Koperasi Konsumen Primkoppol Res Pematangsiantar sendiri merupakan wadah ekonomi internal yang telah berkembang pesat sejak didirikan pada 17 Februari 2020. Koperasi ini dipimpin oleh Trional Situmeang selaku Kepala Koperasi, yang saat ini memasuki periode kedua masa jabatannya yang akan berakhir pada tahun 2027, dengan pertanggungjawaban hingga 2028.
Kapolres Pematangsiantar AKBP Sah Udur T.M. Sitinjak menyampaikan bahwa pembentukan tim audit menjadi langkah strategis untuk memastikan seluruh pengelolaan keuntungan koperasi berjalan sesuai prinsip akuntabilitas dan transparansi. Terlebih, koperasi ini mengelola berbagai unit usaha yang terus berkembang dan melibatkan banyak anggota.

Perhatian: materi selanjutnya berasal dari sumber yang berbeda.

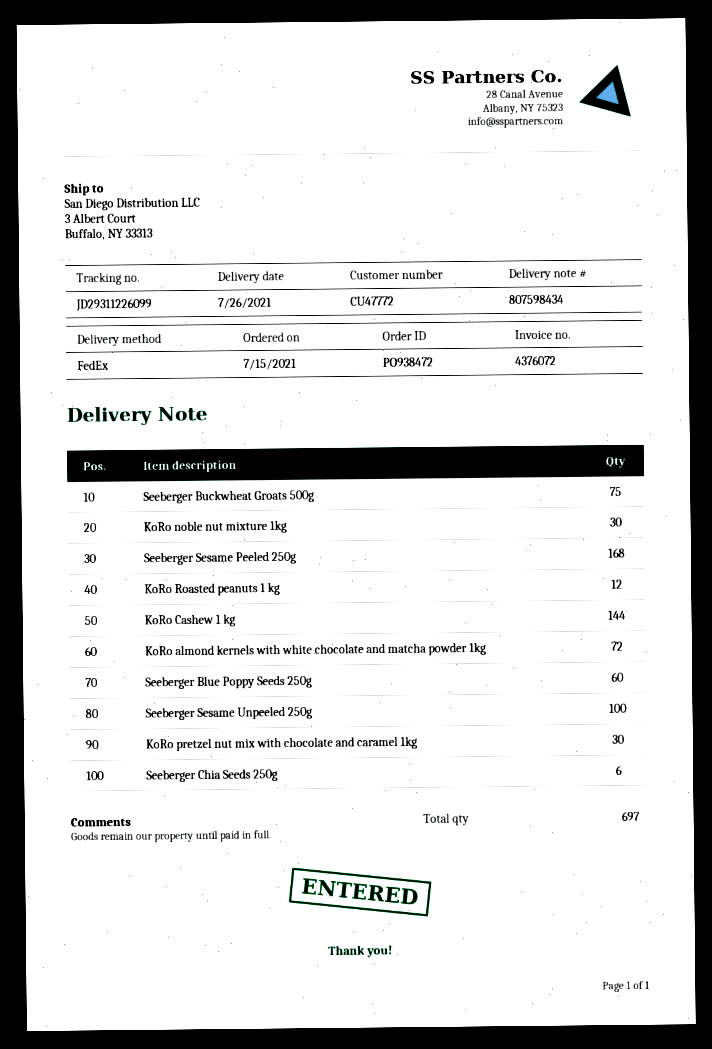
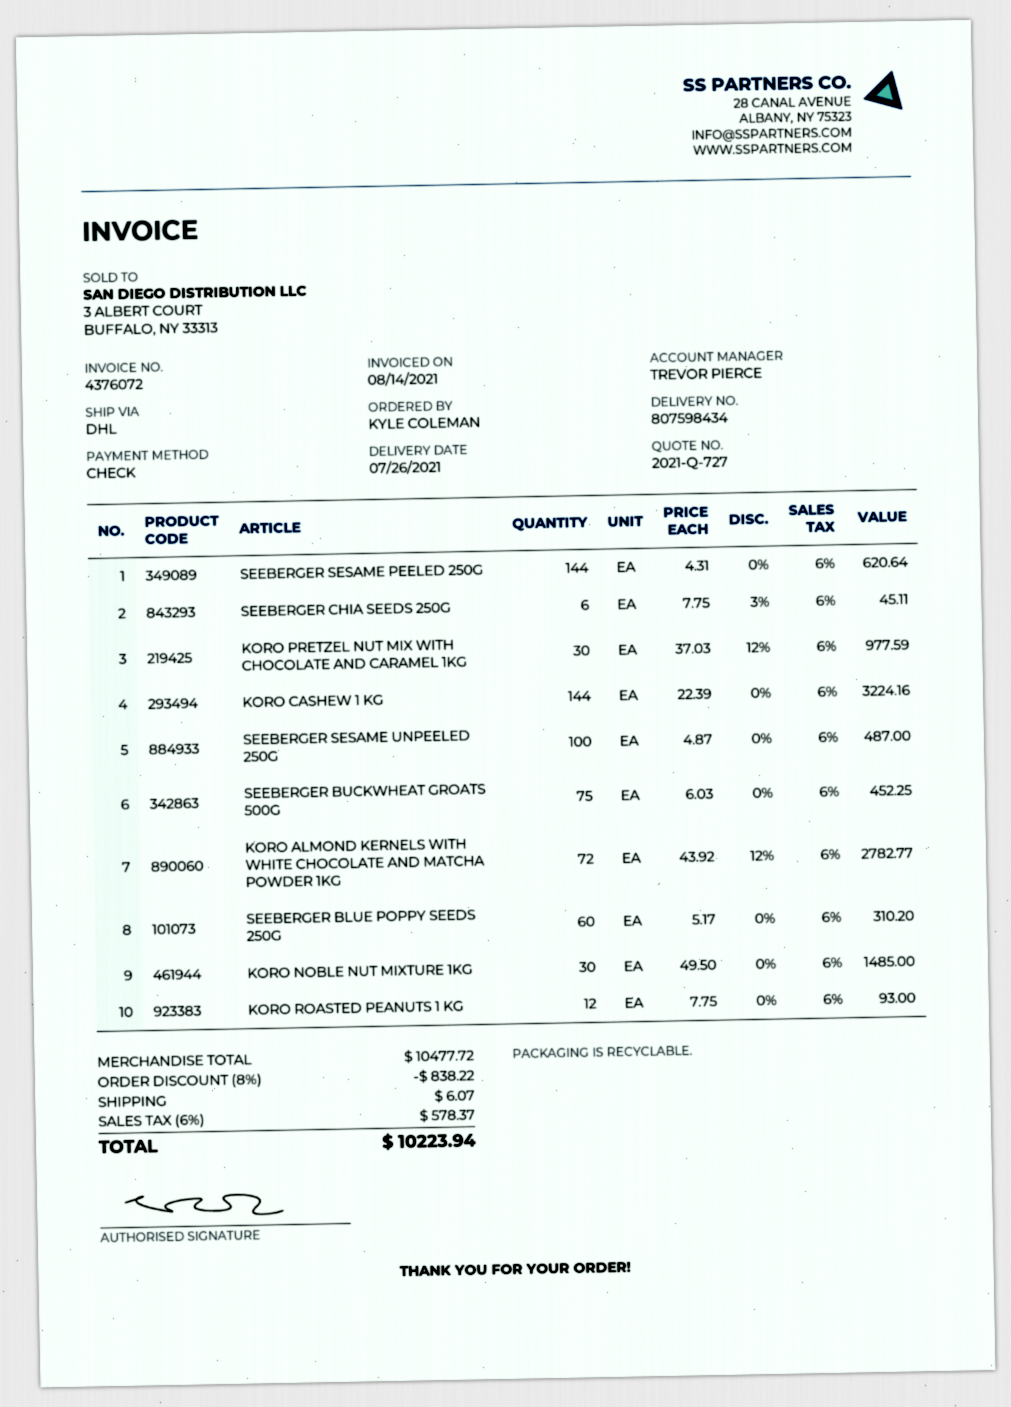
shipping method: FedEx -> DHL
Seeberger Sesame Peeled 250g: 168 -> 144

“Saya sudah membentuk Tim Audit agar pengelolaan keuntungan koperasi ini lebih aman dan transparan. Apalagi masa jabatan Kepala Koperasi akan segera berakhir, sehingga perlu dilakukan pengawasan yang optimal demi menjaga kepercayaan anggota,” ujar Kapolres di sela kegiatan pengamanan malam takbiran.
Sementara itu, Kepala Koperasi Trional Situmeang menjelaskan bahwa Koperasi Konsumen Primkoppol Res Pematangsiantar telah memiliki legalitas resmi berdasarkan Akta Pendirian Nomor 02 tanggal 17 Februari 2020 serta berbadan hukum dari Kementerian Hukum dan HAM dengan Nomor AHU-0002408.AH.01.26 Tahun 2020 tertanggal 24 Februari 2020.

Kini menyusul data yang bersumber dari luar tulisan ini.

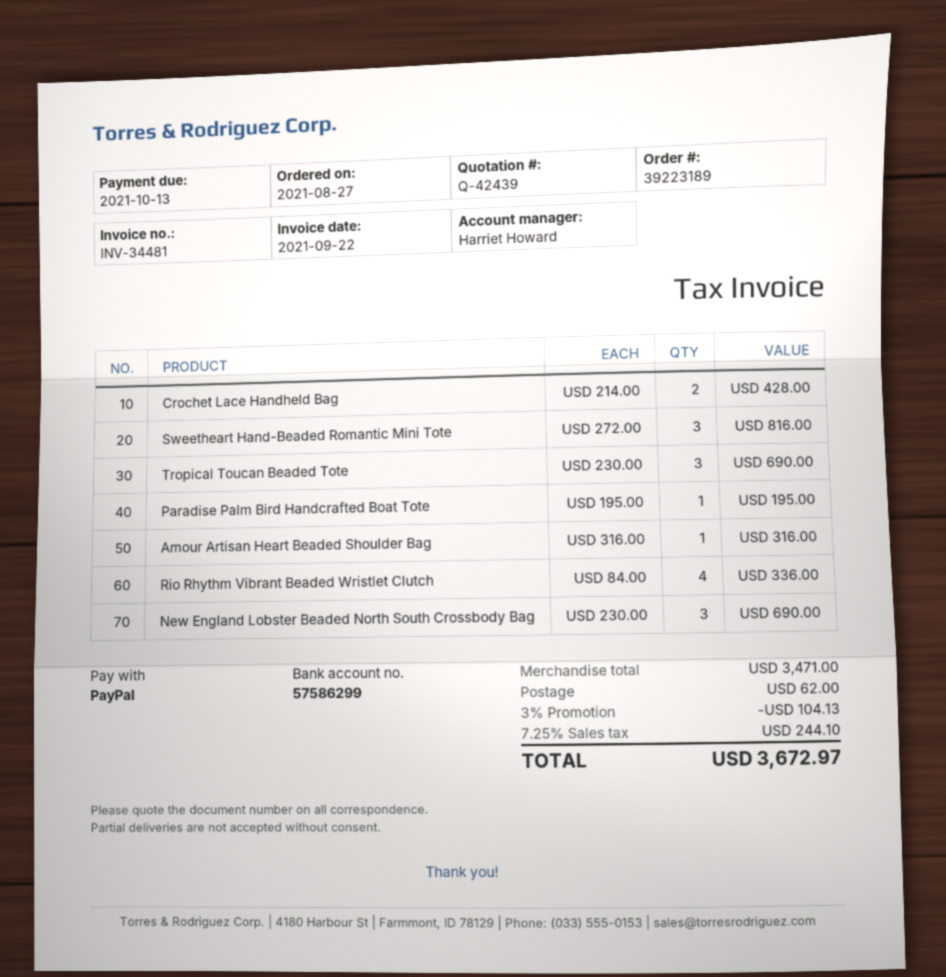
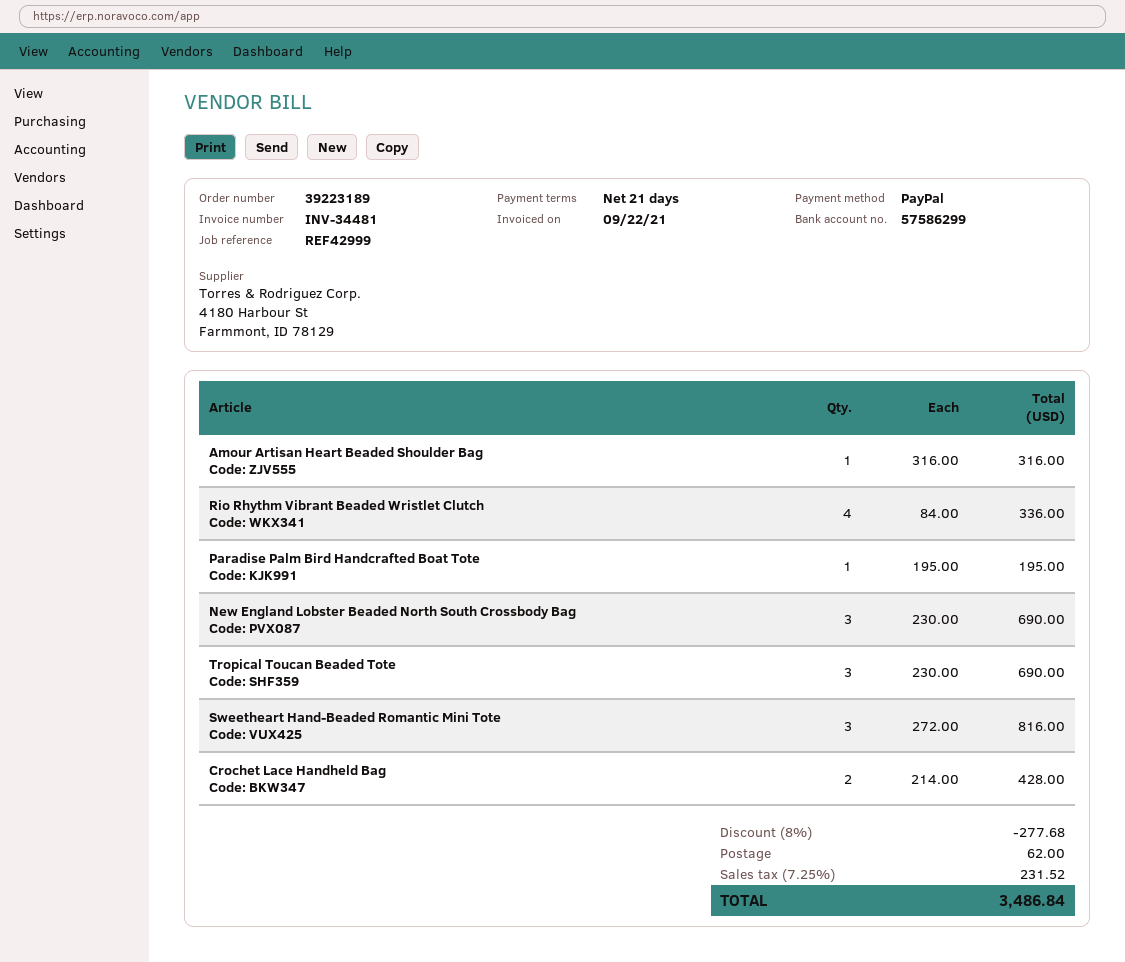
discount: 3% = 104.13 -> 8% = 277.68
tax: 7.25% = 244.10 -> 7.25% = 231.52
total: 3672.97 -> 3486.84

Seiring perkembangannya, koperasi ini telah berhasil mengembangkan sejumlah unit usaha, di antaranya simpan pinjam, pertokoan, serta kantin yang dikelola secara mandiri tanpa melibatkan pihak ketiga. Unit pertokoan menyediakan berbagai kebutuhan anggota, mulai dari atribut dan perlengkapan dinas Polri, sembako, hingga barang elektronik dan kendaraan roda dua.